In the records below, find the lines that include "checker" and copy each.

┌─ DATASET ENTRIES

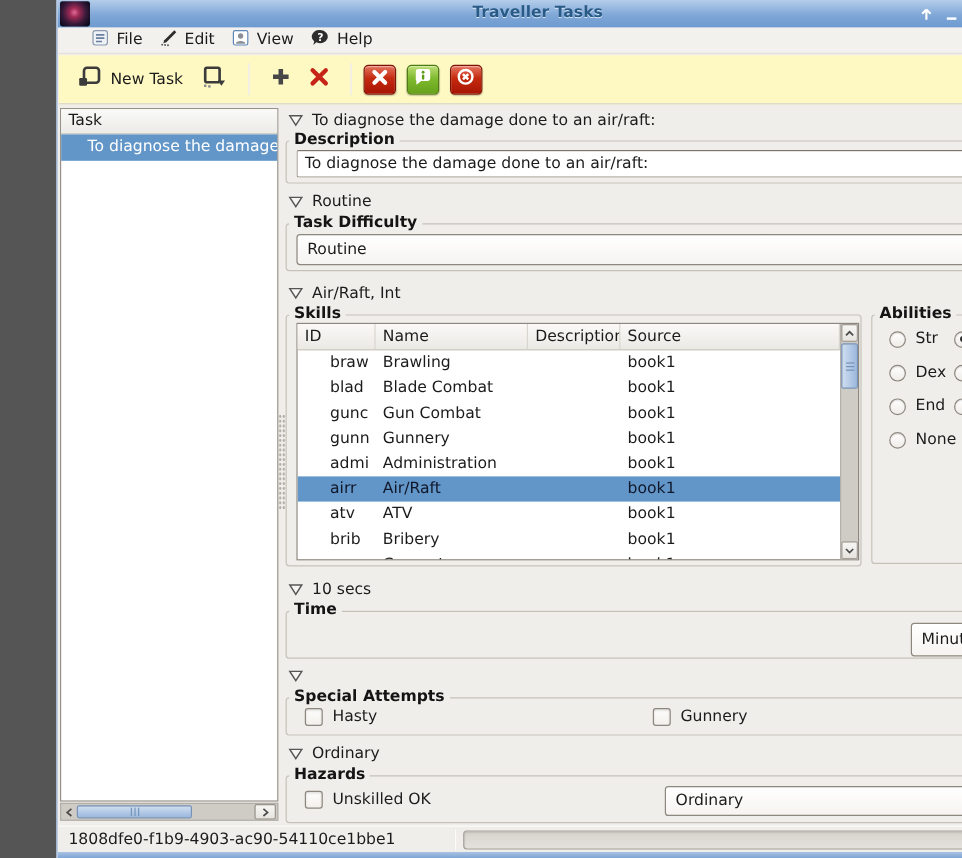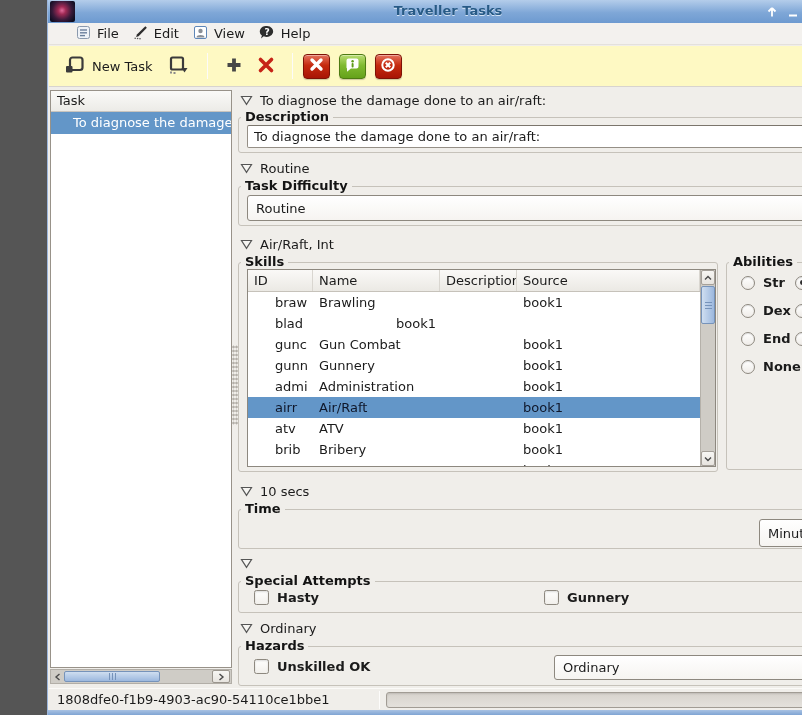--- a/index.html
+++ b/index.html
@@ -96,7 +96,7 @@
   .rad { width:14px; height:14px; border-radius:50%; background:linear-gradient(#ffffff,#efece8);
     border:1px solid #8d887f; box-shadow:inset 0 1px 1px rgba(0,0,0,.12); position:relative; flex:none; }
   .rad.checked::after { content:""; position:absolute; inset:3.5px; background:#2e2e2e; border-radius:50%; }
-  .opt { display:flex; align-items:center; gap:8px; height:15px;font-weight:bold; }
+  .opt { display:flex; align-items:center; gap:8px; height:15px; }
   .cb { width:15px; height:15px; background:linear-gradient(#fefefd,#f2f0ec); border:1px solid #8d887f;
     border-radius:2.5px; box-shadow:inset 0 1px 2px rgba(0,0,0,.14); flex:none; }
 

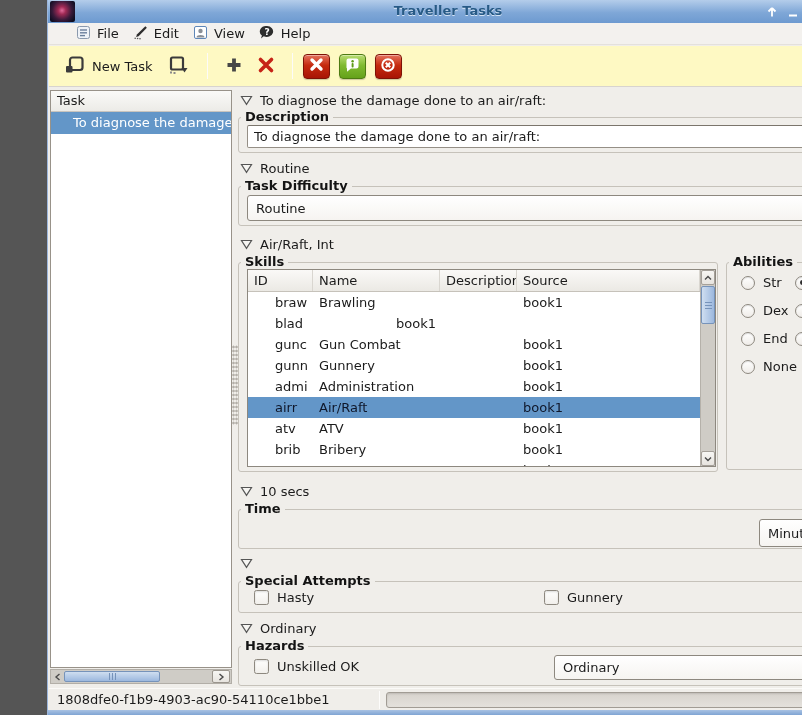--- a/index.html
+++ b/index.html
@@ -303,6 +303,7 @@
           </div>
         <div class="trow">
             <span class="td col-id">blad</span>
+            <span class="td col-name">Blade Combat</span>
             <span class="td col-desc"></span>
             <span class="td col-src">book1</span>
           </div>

└─
┌─ DATASET ENTRIES

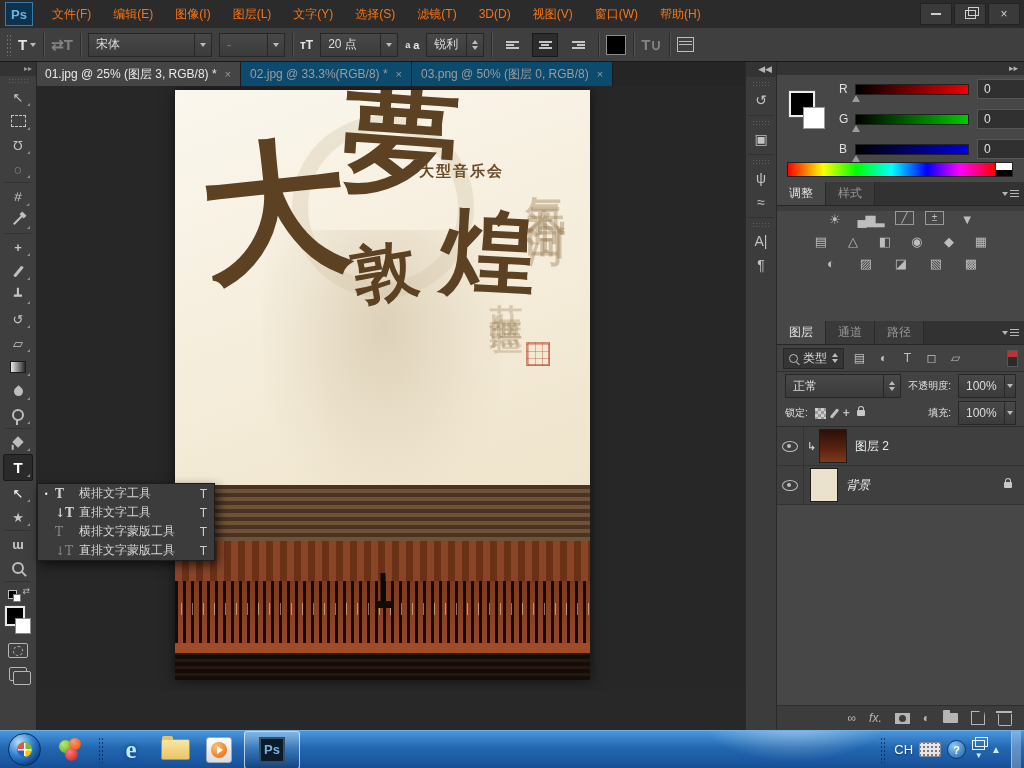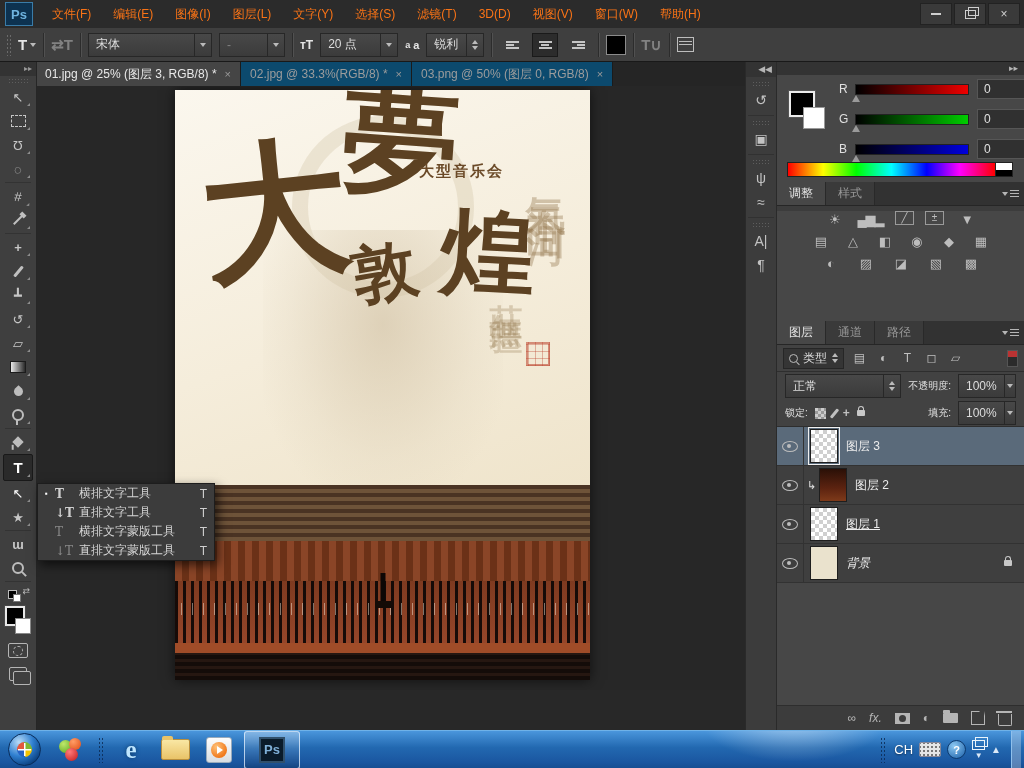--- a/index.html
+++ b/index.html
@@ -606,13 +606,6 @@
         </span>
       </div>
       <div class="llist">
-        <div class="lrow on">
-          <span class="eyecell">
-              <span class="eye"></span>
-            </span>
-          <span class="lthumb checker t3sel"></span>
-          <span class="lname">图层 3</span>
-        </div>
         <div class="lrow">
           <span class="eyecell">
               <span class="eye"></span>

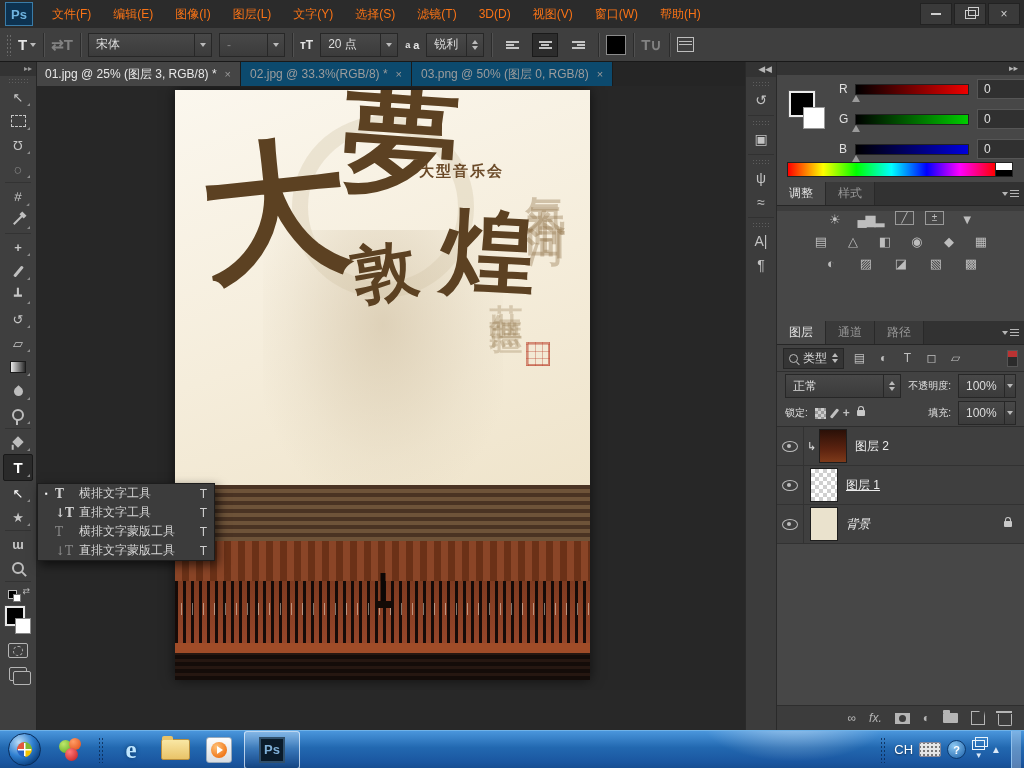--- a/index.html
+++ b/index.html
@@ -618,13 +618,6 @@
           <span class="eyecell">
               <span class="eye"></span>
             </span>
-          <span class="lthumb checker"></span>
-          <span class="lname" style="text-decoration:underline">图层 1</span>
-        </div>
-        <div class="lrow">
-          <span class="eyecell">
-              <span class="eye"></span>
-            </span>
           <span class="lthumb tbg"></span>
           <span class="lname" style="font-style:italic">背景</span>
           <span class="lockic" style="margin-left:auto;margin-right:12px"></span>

└─

* RESULT FOR THIS TASK *
-          <span class="lthumb checker t3sel"></span>
-          <span class="lthumb checker"></span>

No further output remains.